» **Task requirements**:
Scan the material that follows. Copy every line containing the word "ansible".

___ Dataset content ___

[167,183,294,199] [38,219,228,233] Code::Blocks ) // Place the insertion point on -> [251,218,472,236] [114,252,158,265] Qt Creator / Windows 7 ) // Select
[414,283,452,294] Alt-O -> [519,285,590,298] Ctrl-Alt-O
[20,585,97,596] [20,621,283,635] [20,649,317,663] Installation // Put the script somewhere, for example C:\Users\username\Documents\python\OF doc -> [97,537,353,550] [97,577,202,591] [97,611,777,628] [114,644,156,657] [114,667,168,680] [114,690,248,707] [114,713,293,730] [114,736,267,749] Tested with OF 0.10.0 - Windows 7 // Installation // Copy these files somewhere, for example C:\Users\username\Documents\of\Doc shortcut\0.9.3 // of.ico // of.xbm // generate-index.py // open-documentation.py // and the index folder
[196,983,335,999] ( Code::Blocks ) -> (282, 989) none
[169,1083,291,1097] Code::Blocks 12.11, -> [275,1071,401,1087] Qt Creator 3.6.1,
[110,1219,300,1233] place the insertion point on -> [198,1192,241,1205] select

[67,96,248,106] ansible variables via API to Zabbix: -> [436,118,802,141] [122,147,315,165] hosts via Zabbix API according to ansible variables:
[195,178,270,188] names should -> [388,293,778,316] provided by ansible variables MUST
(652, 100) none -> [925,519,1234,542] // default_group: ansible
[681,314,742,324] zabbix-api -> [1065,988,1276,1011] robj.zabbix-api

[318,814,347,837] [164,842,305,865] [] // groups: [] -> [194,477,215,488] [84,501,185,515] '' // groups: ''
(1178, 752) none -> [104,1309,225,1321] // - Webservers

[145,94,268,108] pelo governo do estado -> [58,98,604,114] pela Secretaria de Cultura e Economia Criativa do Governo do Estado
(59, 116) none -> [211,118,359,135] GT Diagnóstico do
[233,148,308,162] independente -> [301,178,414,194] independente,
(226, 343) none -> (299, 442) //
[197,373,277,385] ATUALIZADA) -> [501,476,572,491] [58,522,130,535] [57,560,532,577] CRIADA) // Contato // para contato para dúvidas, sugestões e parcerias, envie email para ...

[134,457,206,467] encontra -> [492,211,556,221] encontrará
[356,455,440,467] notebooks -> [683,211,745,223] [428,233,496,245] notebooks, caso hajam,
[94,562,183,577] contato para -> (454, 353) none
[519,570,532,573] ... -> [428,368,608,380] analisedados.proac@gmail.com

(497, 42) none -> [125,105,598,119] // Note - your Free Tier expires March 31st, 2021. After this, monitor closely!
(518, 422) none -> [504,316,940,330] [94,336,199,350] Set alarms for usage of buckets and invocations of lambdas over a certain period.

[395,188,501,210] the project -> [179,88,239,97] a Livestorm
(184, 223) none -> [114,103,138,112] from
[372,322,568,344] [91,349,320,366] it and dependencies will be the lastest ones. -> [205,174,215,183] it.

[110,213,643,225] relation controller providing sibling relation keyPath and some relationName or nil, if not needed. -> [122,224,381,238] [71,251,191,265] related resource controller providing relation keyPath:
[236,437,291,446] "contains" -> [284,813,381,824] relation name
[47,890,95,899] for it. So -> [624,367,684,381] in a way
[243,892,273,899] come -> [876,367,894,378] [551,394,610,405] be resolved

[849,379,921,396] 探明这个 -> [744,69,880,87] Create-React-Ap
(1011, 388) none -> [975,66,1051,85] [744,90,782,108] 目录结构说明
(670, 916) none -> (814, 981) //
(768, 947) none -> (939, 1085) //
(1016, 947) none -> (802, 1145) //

___

» **Task solution**:
[67,96,248,106] ansible variables via API to Zabbix: -> [436,118,802,141] [122,147,315,165] hosts via Zabbix API according to ansible variables:
[195,178,270,188] names should -> [388,293,778,316] provided by ansible variables MUST
(652, 100) none -> [925,519,1234,542] // default_group: ansible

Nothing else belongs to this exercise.